By Glen Melancon
The January 6 attack on American Democracy grew from seeds planted 40 years earlier. In the 1980s conservative activists created incendiary rhetoric to attack our government. Since the New Deal, conservatives had lost to a wave of progressive legislation.
The Federal Government improved the lives of seniors with Social Security and Medicare. It improved the lives of women and minorities with Civil Rights legislation. The Federal Government improved the lives of millions of Americans by cleaning the air and the water.
All of this progress was, and is, popular. Conservatives couldn’t attack them head on. They created a mythical beast—“The Government.” In 1980 Ronald Reagan highlighted federal deficits and wasteful spends. Reagan then turned around, cut taxes on investors and raised taxes on wage earners.
Reagononics created even larger deficits. During the 1988 Republican primary, Grover Norquist used his newly organized Americans for Tax Reform to extract a “No New Taxes Pledge” from candidates.
This pledge put moderate Republicans in a box. To secure their right flank in a primary, they not only pledged no new taxes, they also pledged to cut taxes. Unfortunately, these tax cuts never trickled down. They only made government revenues drop. For men like Norquist this was the goal.
The goal became known as Starve the Beast. “The idea is that if revenues are unilaterally reduced, this reduction will lead to a higher budget deficit, which will force legislators to enact spending cuts.”
Across America, citizens experienced reduced public services. Veteran faced long wait time at VA hospitals. Teachers waited years between pay raises. Seniors saw Social Security benefits taxed as income.

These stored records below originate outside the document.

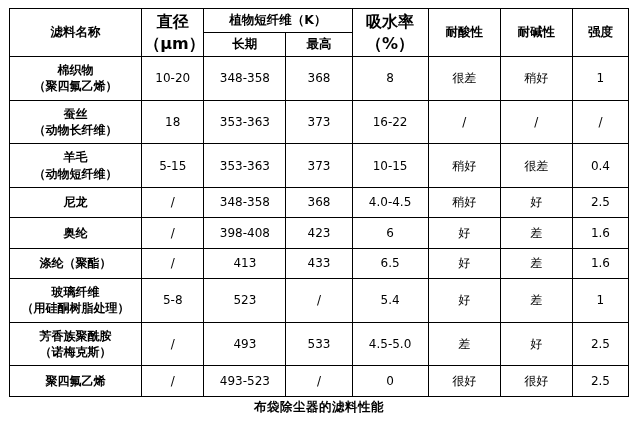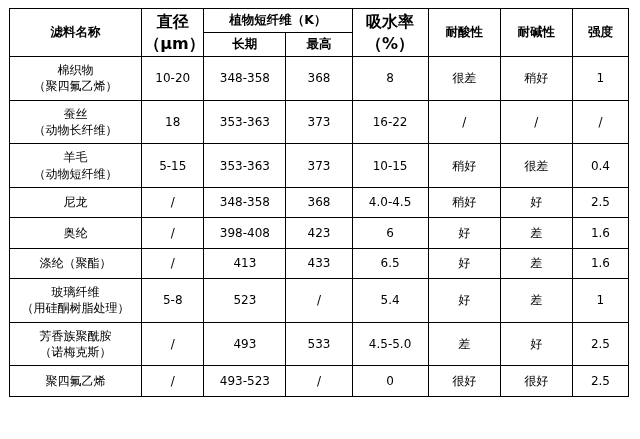--- a/index.html
+++ b/index.html
@@ -55,7 +55,7 @@
   .col-str    { width: 56px; }
 
   td.name-cell {
-    font-weight: normal;
+    font-weight: bold;
     font-size: 12.5px;
     line-height: 1.5;
     padding: 3px 2px;

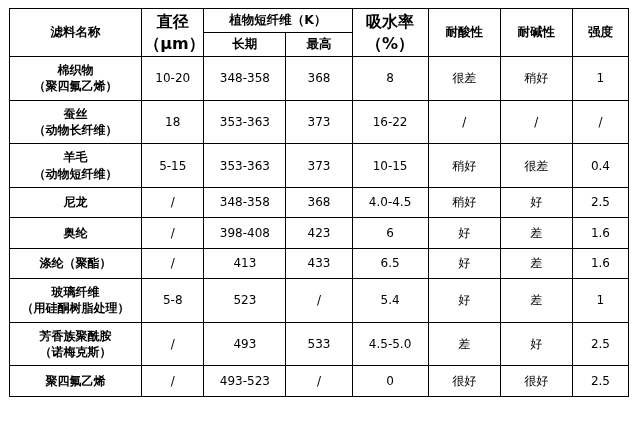--- a/index.html
+++ b/index.html
@@ -226,6 +226,7 @@
       </tbody>
   </table>
 
+  <div class="caption">布袋除尘器的滤料性能</div>
 
 </div>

You know who didn’t suffer? Millionaires and Billionaires. They experienced record prosperity as investment taxes plummeted and stock prices soared.
For conservative politicians, this change was the big win. They rewarded their donors and kept their voters distracted with dramatic stories of crime, abortion and religion. Conservative politicians escalated their explosive rhetorical attacks on the government.
These attacks were amplified by Rush Limbaugh, G. Gordon Liddy and Fox News. The culmination of this anti-government hysteria reached a crescendo in 1995. Anti-government terrorist Timothy McVeigh blew up the Murrah building in Oklahoma City.
The Oklahoma City Bombing should have been a wakeup call. Conservative politicians, however, couldn’t retreat. They needed anti-government hatred to reverse progressive reforms. Was the January 6 riot the end of this terrorism? Was it a new beginning?